その国際取引の規制対象を巡るEUの提案にワシントン条約事務局がある評価を示したことで、今後の価格上昇が心配されています。

17日、「イット!」取材班が訪ねたのは、ウナギ街道とも呼ばれる千葉・成田山の参道にある「うなぎ新川本店」です。

ウナギ問屋の直営店でもある店では、国産をはじめ、中国や台湾などから輸入した二ホンウナギを仕入れて販売しています。

うなぎ新川・西勝光治社長:
余計値段が上がると思いますよね。たぶん客離れが起きると思います。

値段が上がり、客も離れる。
その不安の背景にあるのが、野生生物の国際取引を規制するワシントン条約です。

EU・ヨーロッパ連合は2025年6月、ヨーロッパウナギだけでなく二ホンウナギを含む全ての種類を国際取引の規制対象にすべきだと提案しました。

これに対し、日本側は二ホンウナギの資源量は回復傾向にあると反論。

しかし、ワシントン条約事務局は10月15日、EUの提案について「採択を勧告する」との最終評価を公表したのです。

気になる価格への影響について、日本鰻輸入組合はFNNの取材に「中国など輸出側で許可証が必要になり、そのコストが輸入価格に上乗せされる可能性がある」とコメントしました。

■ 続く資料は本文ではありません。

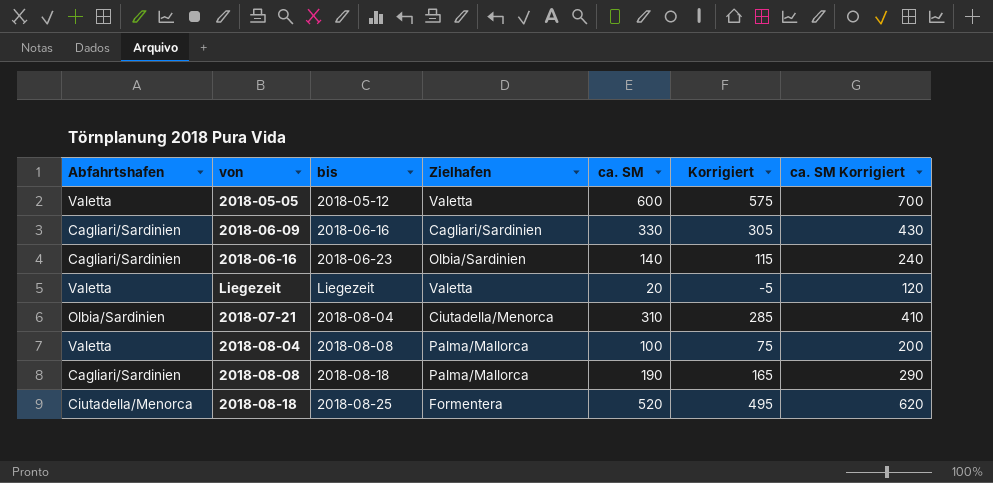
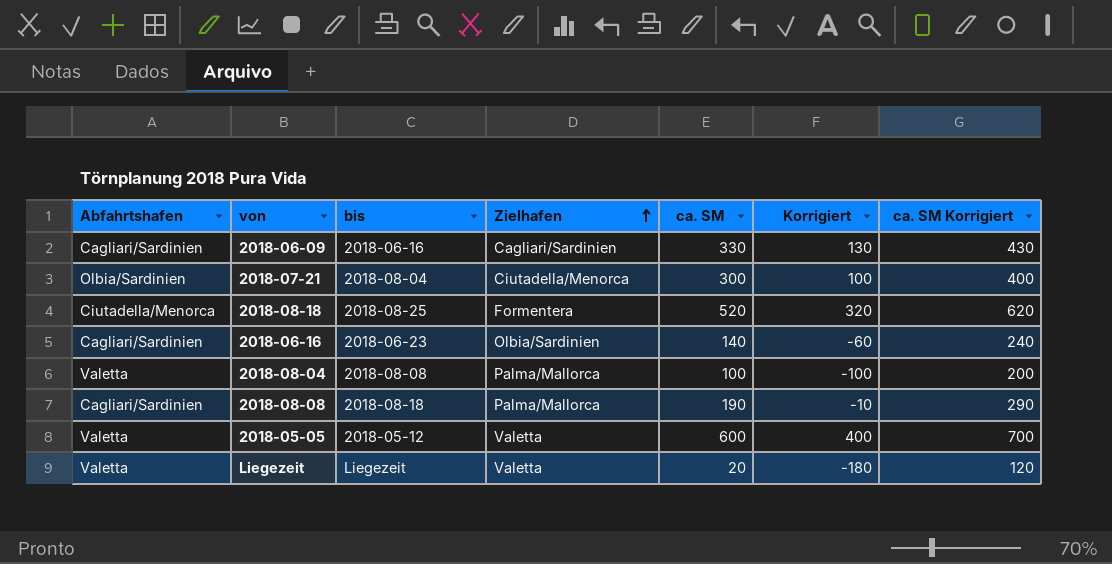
row order: none -> Zielhafen ascending
column Korrigiert | formula: [ca. SM] - 25 -> [ca. SM] - 200
2018-07-21 | ca. SM: 310 -> 300
2018-07-21 | ca. SM Korrigiert: 410 -> 400

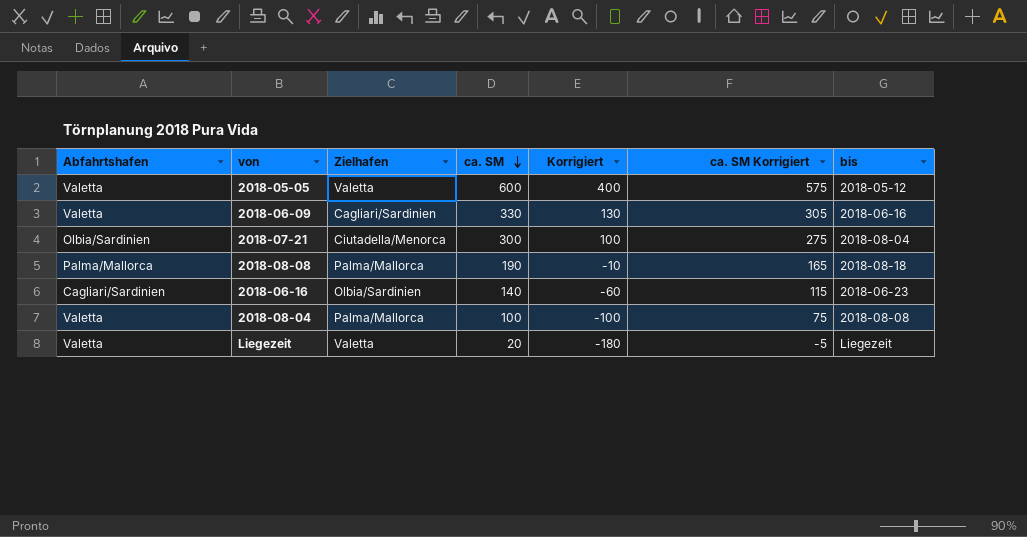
row order: Zielhafen ascending -> ca. SM descending
column ca. SM Korrigiert | formula: [ca. SM] + 100 -> [ca. SM] - 25
column bis | position: 3 -> 7
row 2018-08-18: Ciutadella/Menorca | 2018-08-25 | Formentera | 520 | 320 | 620 -> none
2018-06-09 | Abfahrtshafen: Cagliari/Sardinien -> Valetta
2018-08-08 | Abfahrtshafen: Cagliari/Sardinien -> Palma/Mallorca

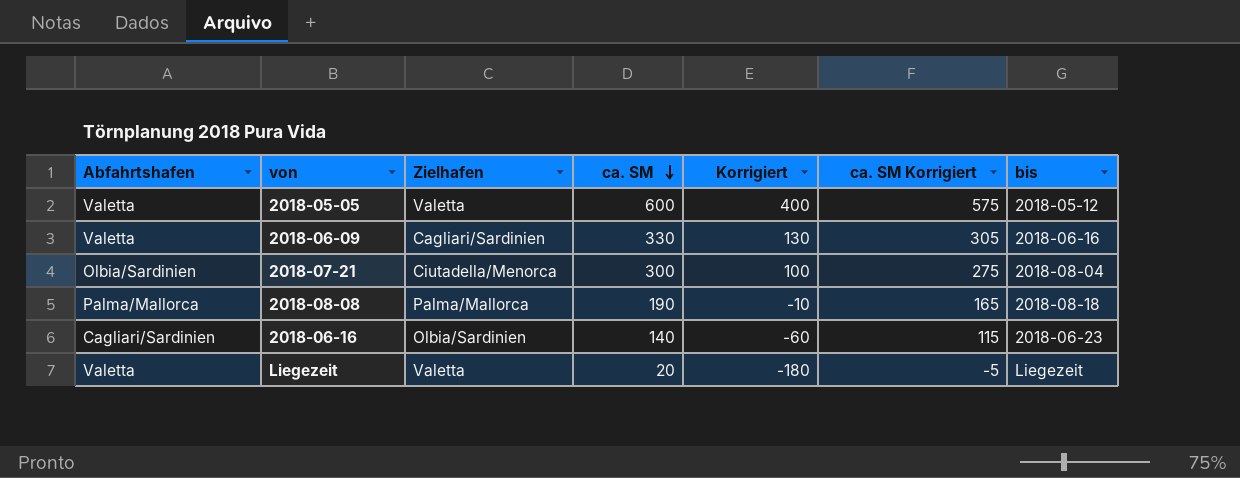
row 2018-08-04: Valetta | Palma/Mallorca | 100 | -100 | 75 | 2018-08-08 -> none

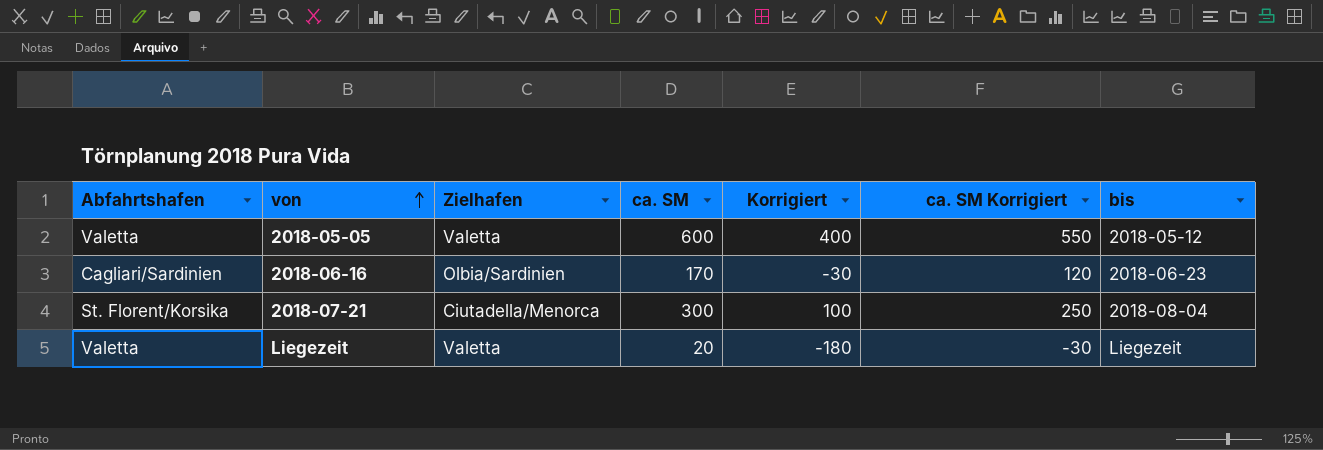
row order: ca. SM descending -> von ascending
column ca. SM Korrigiert | formula: [ca. SM] - 25 -> [ca. SM] - 50
row 2018-06-09: Valetta | Cagliari/Sardinien | 330 | 130 | 305 | 2018-06-16 -> none
row 2018-08-08: Palma/Mallorca | Palma/Mallorca | 190 | -10 | 165 | 2018-08-18 -> none
2018-06-16 | ca. SM: 140 -> 170
2018-06-16 | Korrigiert: -60 -> -30
2018-07-21 | Abfahrtshafen: Olbia/Sardinien -> St. Florent/Korsika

価格上昇に対する不安の声は、人気のチェーン店「鰻の成瀬」でも聞かれました。
この店では、うな重を1600円からというリーズナブルな価格で食べることができるのですが…。

鰻の成瀬・山本昌弘代表:
どうしても値上げせざるを得なくなる。ウナギがよりハードルの高いものになってしまう。

きっかけとなったEU提案の規制対象には、かば焼きなどの加工品も含まれています。

もし採択されれば、スーパーなどで販売されているかば焼きなどの価格への影響も懸念されます。

こうした中、小泉農水相は17日朝、規制強化を阻止するため全力を尽くす考えを示しました。

小泉農水相:
我が国としては、ウナギ属全種の「附属書2」への掲載には反対。11月の締約国会議に向けて、引き続き我が国の立場への理解が加盟国に広がるように、関係国と連携しながら全力を尽くしていく所存です。

焦点となるウナギの国際取引規制案は、11月末から開かれる締約国会議で協議されます。